Israeli actress (born 1997)

Odeya Rushinek (אודיה רושינק; born ), known professionally as Odeya Rush (אודיה רש), is an Israeli actress based in the United States. She is known for her lead roles in The Giver (2014), Goosebumps (2015), The Bachelors (2017), Lady Bird (2017), Dumplin' (2018), Let It Snow (2019) and Dangerous Waters (2023). In 2026, she began playing the role of Maria in the Fox crime drama Memory of a Killer.

== Early life ==
Rush was born Odeya Rushinek in Haifa, Israel on 12 May 1997 to Jewish parents, Shlomo Rushinek, an Israeli, and Maia (née Greenfeld), who made aliyah from Russia (then the Soviet Union). Her first language is Hebrew, but she also grew up speaking Russian. In Hebrew, her given name means "I will thank God". As an eight-year-old growing up in her hometown of Haifa, Israel, she wrote and performed plays.
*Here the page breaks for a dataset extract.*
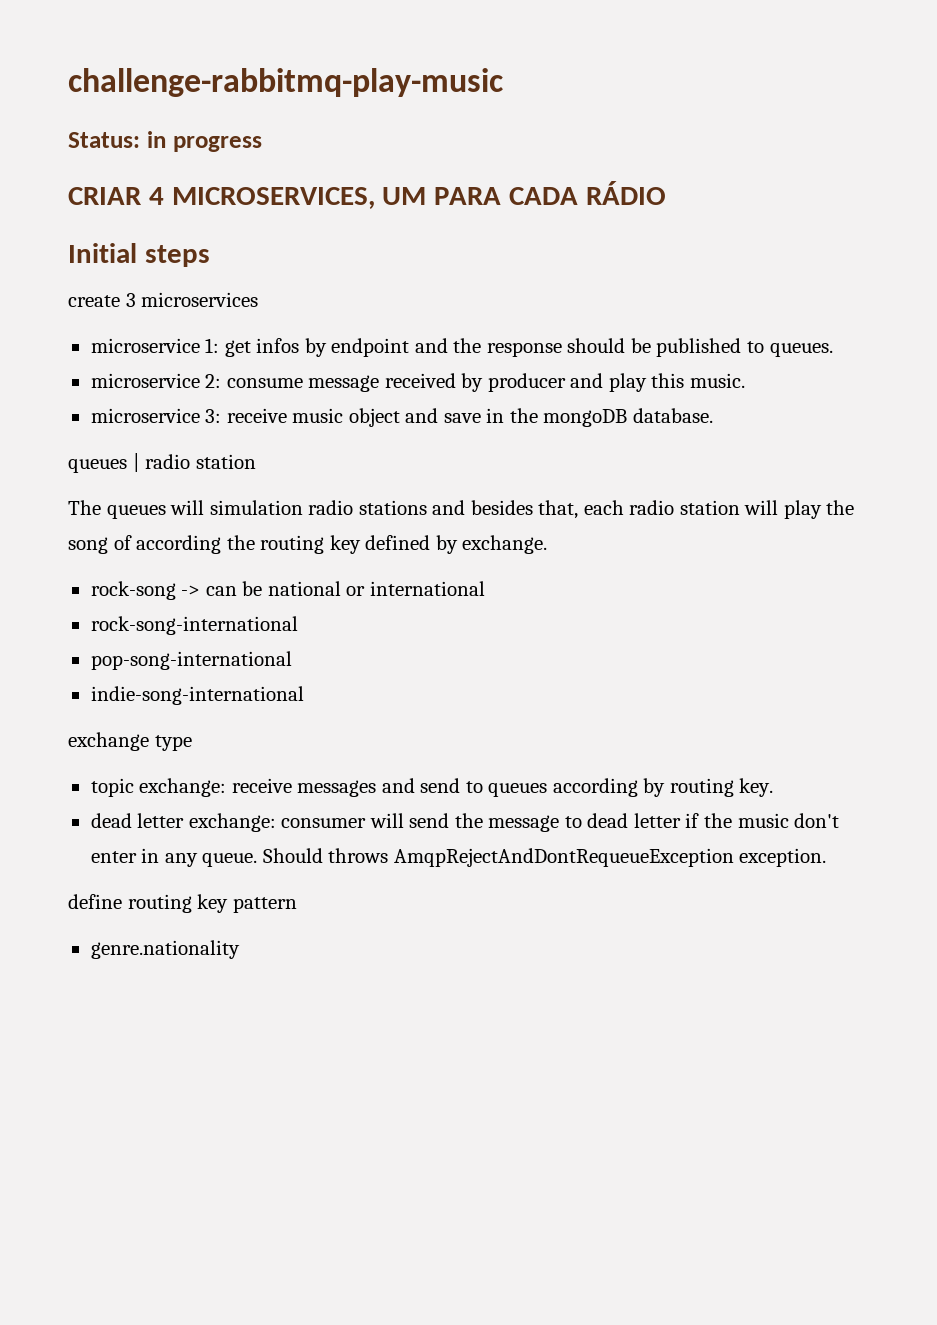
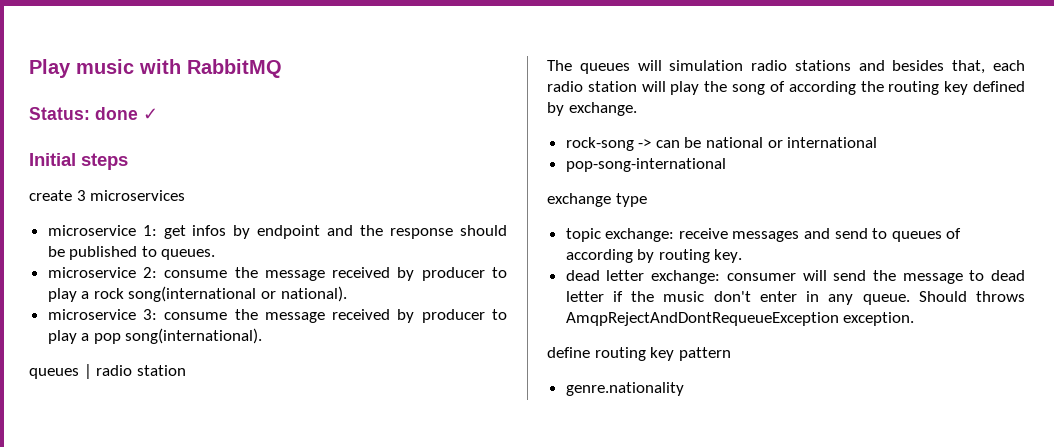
[68,68,503,97] [68,131,262,152] [68,181,666,209] challenge-rabbitmq-play-music // Status: in progress // CRIAR 4 MICROSERVICES, UM PARA CADA RÁDIO -> [29,59,282,78] [29,107,158,120] Play music with RabbitMQ // Status: done ✓
[308,373,745,392] [90,408,713,427] message received by producer and play this music. // microservice 3: receive music object and save in the mongoDB database. -> [234,267,508,281] [47,286,347,302] [47,309,508,323] [47,328,263,344] the message received by producer to play a rock song(international or national). // microservice 3: consume the message received by producer to play a pop song(international).
[90,616,298,635] // rock-song-international -> (878, 142) none
[90,686,304,705] // indie-song-international -> (726, 165) none
(548, 790) none -> [946,228,962,239] of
Her family moved to the United States when she was nine years old so that her father could take up a job as a security consultant in Alabama. When she arrived, Rush did not know English and could only speak Hebrew and Russian. She attended the N. E. Miles Jewish Day School in Birmingham, Alabama, where she resided; she later moved to Midland Park, New Jersey, where she attended public school.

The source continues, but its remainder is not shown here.